British Army general, parliamentary official

Lieutenant General Arundell David Leakey, (born 18 May 1952) is a former British Army officer. He was Director General of the European Union Military Staff in the Council of the European Union, Brussels. In 2010 he was appointed Gentleman Usher of the Black Rod, a role he held until February 2018.

==Early life and family==

Leakey is the son of Major General Rea Leakey and nephew of Victoria Cross recipient Nigel Leakey. Leakey was educated at Sherborne School. He is also related to the Victoria Cross recipient Joshua Leakey.

==Military career==
After attending the Royal Military Academy Sandhurst, Leakey was commissioned into the Royal Tank Regiment as a second lieutenant (on probation) on 27 February 1971. His service number was 491002. From 4 September 1971 to 1 July 1974 he was part of the University Officer Training Corps while he read law at Fitzwilliam College, University of Cambridge. His commission was confirmed on 1 July 1974 with seniority from 1 February 1971. He was promoted to lieutenant on 1 July 1974 with seniority from 1 February 1973, and to captain on 1 August 1977. He served in the UK, Northern Ireland, Germany, Bosnia and in Canada in armoured vehicles and in tanks (Chieftain and Challenger).

Having attended the Staff College, Camberley, Leakey was promoted to major on 30 September 1984. He was appointed Chief of Staff at 7th Armoured Brigade (Germany), Military Assistant to the Chief of the Defence Staff and then Commanding Officer of the 2nd Royal Tank Regiment.

Leakey was promoted to colonel on 31 December 1993 with seniority from 30 June 1993. He was then posted to the Ministry of Defence as a Colonel Military Operations. In that role, he was responsible for Operational planning and policy affecting Eastern and Western Europe. In early 1995, he attended the Higher Command and Staff Course. In late 1995, he was the UK's Military Representative at the peace negotiations to end the Bosnian War held in the United States. The successful negotiations resulted in the signing of the Dayton Agreement and an end to the three-and-a-half-year-long war.

Leakey was promoted to brigadier on 31 December 1995 with seniority from 30 June 1995. He was appointed Commander of 20th Armoured Brigade in Germany in 1996. With his brigade, he was posted to the former Yugoslavia from 21 December 1996 to 20 June 1997. He returned to the Ministry of Defence as Director of Military Operations from July 1997 to December 1999.

In 2000, Leakey attended the Royal College of Defence Studies.

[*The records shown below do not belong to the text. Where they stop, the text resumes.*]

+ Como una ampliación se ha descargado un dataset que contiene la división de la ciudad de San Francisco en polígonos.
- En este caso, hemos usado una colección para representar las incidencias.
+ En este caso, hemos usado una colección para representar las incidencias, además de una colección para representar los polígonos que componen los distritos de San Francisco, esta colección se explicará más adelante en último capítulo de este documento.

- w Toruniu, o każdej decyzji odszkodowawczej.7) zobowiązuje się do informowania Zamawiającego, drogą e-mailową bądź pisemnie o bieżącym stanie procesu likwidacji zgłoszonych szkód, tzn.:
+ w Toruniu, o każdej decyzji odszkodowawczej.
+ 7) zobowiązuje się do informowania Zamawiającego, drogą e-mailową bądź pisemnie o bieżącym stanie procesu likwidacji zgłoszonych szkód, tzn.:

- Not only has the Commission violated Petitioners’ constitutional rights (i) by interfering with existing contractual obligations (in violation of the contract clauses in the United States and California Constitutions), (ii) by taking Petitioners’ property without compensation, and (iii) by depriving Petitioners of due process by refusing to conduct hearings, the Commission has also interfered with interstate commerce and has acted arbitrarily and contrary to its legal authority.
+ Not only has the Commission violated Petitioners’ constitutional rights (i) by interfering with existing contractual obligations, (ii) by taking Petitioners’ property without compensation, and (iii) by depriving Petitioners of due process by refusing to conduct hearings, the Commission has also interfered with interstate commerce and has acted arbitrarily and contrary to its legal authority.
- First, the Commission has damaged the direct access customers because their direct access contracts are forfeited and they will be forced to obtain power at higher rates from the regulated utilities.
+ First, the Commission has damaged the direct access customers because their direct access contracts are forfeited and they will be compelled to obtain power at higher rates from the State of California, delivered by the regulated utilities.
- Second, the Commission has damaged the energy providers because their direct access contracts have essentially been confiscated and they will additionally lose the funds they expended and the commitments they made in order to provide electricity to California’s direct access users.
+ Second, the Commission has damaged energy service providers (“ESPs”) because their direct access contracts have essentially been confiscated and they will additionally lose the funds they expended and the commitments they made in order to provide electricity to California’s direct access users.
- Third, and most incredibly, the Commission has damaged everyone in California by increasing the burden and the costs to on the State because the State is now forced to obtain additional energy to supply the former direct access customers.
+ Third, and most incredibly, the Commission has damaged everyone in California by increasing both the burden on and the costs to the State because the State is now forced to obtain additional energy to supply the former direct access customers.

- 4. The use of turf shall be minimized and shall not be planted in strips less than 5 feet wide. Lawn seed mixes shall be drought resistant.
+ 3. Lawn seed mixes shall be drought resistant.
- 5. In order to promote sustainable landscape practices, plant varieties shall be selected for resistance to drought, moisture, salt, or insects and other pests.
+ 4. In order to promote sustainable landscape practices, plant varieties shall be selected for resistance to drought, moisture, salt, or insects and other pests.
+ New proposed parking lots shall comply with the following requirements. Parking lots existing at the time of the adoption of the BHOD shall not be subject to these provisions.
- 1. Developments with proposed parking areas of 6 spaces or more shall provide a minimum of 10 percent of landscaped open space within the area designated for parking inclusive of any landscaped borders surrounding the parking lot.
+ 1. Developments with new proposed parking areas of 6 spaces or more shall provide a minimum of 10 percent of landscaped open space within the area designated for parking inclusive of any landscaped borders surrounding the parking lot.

He was Chief of Staff at Headquarters Northern Ireland from February to December 2001. He was promoted to major general on 15 December 2001. From December 2001 to October 2004, he was Director General of Army Training and Recruiting. On 6 October 2004, he was appointed Commander of European Union Force Althea, the European Union peacekeeping force, which replaced the NATO-led SFOR in Bosnia and Herzegovina. He was promoted to lieutenant general on 28 February 2007. From 1 March 2007 until 2010, he was Director General of the European Union Military Staff in Brussels.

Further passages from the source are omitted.